DATA SHOWN =
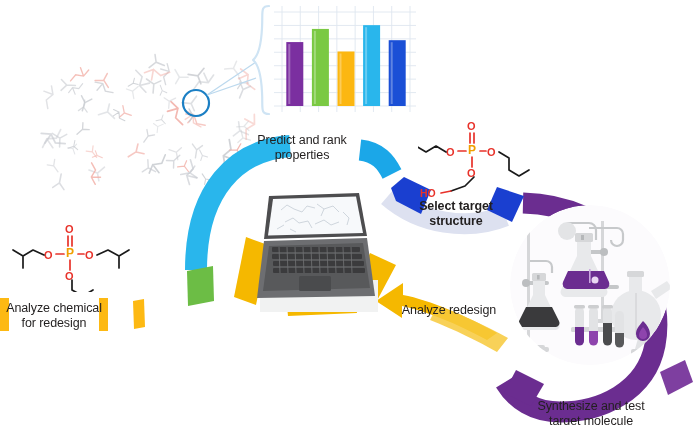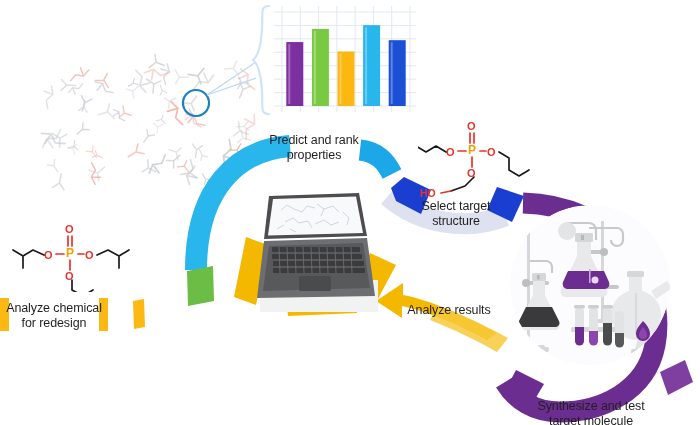--- a/index.html
+++ b/index.html
@@ -58,22 +58,22 @@
     height: 116px;
     background: #ffffff;
   }
 
   
   #chart-bracket { left: 252px; top: 4px; width: 18px; height: 112px; }
 
   
   #lbl-select-chemical { left: 4px;  top: 301px; width: 100px; }
   #lbl-generate        { left: 145px; top: 258px; width: 92px; }
-  #lbl-predict         { left: 258px; top: 133px; width: 112px; }
-  #lbl-select-target   { left: 404px; top: 199px; width: 104px; }
+  #lbl-predict         { left: 246px; top: 133px; width: 112px; }
+  #lbl-select-target   { left: 404px; top: 199px; width: 104px; font-weight: bold; }
   #lbl-synthesize      { left: 523px; top: 399px; width: 136px; }
   #lbl-analyze         { left: 400px; top: 303px; width: 98px; }
 
   
   svg.layer {
     position: absolute;
     left: 0; top: 0;
     width: 700px; height: 425px;
     pointer-events: none;
   }
@@ -538,15 +538,15 @@
 
   <div class="step-label" id="lbl-predict">Predict and rank
 properties</div>
 
   <div class="step-label" id="lbl-select-target">Select target
 structure</div>
 
   <div class="step-label" id="lbl-synthesize">Synthesize and test
 target molecule</div>
 
-  <div class="step-label" id="lbl-analyze">Analyze results</div>
+  <div class="step-label" id="lbl-analyze">Analyze redesign</div>
 
 </div>
 
 </body></html>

PROBLEM DESCRIPTION = Exact copies of the lines from the one holding "position: absolute;" through the last line above, and only those, make up the answer.

EXERCISE ANSWER =
     position: absolute;
     left: 0; top: 0;
     width: 700px; height: 425px;
     pointer-events: none;
   }
@@ -538,15 +538,15 @@
 
   <div class="step-label" id="lbl-predict">Predict and rank
 properties</div>
 
   <div class="step-label" id="lbl-select-target">Select target
 structure</div>
 
   <div class="step-label" id="lbl-synthesize">Synthesize and test
 target molecule</div>
 
-  <div class="step-label" id="lbl-analyze">Analyze results</div>
+  <div class="step-label" id="lbl-analyze">Analyze redesign</div>
 
 </div>
 
 </body></html>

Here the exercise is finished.